Die NBA-Statistiken von Duncan Robinson

SpieleMinutenPunkte3FG%3FGA
Reg. Saison 18/191510,73,328,62,3
Reg. Saison 19/207329,713,544,68,3
Playoffs 19/201726,910,538,37,1

Erik Spoelstra: "Wirf den verfickten Ball"

Gleichzeitig ist es auch kein Wunder, dass gegnerische Teams Robinson in den Playoffs weitaus enger bewachen als vorher noch. Er ist ein Barometer der Heat-Offense, oft werden die ersten Plays des Spiels für ihn gelaufen, um ihm einen Rhythmus zu verschaffen, weil das alles andere einfacher macht.
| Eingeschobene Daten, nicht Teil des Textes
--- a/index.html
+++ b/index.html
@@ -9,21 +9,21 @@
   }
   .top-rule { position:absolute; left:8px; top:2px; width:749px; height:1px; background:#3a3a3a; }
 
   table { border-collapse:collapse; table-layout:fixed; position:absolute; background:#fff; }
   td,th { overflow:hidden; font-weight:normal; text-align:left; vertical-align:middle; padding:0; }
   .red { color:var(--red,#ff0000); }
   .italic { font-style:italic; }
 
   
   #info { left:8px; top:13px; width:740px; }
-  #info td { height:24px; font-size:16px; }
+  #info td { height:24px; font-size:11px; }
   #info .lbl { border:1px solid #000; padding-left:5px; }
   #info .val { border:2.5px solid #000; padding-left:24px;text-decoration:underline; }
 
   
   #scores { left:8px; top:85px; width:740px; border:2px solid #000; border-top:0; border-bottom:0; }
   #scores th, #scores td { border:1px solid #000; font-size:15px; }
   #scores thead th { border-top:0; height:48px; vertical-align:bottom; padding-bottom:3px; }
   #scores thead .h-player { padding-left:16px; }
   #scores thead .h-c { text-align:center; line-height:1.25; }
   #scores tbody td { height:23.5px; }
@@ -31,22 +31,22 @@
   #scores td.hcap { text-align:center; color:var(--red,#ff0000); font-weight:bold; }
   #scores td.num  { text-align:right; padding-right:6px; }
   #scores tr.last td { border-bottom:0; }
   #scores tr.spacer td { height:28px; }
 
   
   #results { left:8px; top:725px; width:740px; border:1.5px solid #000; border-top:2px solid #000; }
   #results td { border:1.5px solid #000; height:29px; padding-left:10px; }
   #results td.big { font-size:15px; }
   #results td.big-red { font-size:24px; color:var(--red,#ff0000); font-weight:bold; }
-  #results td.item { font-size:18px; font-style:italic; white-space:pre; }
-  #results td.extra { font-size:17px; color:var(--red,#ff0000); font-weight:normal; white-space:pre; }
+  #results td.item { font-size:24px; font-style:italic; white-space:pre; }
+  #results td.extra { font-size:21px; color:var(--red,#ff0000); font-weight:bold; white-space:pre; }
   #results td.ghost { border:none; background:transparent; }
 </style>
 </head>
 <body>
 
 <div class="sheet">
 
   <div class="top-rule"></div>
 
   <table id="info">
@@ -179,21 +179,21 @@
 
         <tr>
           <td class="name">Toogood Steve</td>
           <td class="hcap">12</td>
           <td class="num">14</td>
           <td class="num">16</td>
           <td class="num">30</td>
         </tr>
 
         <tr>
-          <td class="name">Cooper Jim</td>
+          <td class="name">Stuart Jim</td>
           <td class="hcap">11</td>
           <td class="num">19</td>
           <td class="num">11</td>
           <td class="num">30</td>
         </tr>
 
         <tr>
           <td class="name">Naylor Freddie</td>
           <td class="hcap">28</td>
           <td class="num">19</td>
Gerade bei den Lakers scheint Robinson ganz oben auf dem Scouting Report zu stehen. In Spiel 1 standen seine Verteidiger (vor allem Danny Green und Kentavious Caldwell-Pope) so sehr auf seinen Füßen, dass er überhaupt nur drei Würfe abfeuerte (kein Treffer) - eines dieser Spiele, nach denen ihn Spoelstra definitiv anschreit. In Spiel 2 waren es immerhin 2/7, doch die Würfe kamen überhastet, ohne Rhythmus und das nötige Selbstbewusstsein.

In Halbzeit zwei spielte Robinson nur noch 6:39 Minuten, passiv erfüllt er seinen Zweck im Heat-System nicht, zumal er defensiv nach wie vor ein Schwachpunkt ist. "Wirf den verf*ckten Ball", schimpfte Spoelstra während der Partie. In einem Team, das eigentlich vor selbstbewussten Spielern wie Tyler Herro oder Butler strotzt, ist ausgerechnet der beste Schütze einer, der manchmal zögert.

Es schien so, als müsste man Robinson mal wieder daran erinnern, dass sein Weg mitnichten der eines Hochstaplers ist. Im Gegenteil. Er hat sich jede seiner Möglichkeiten hart erarbeitet.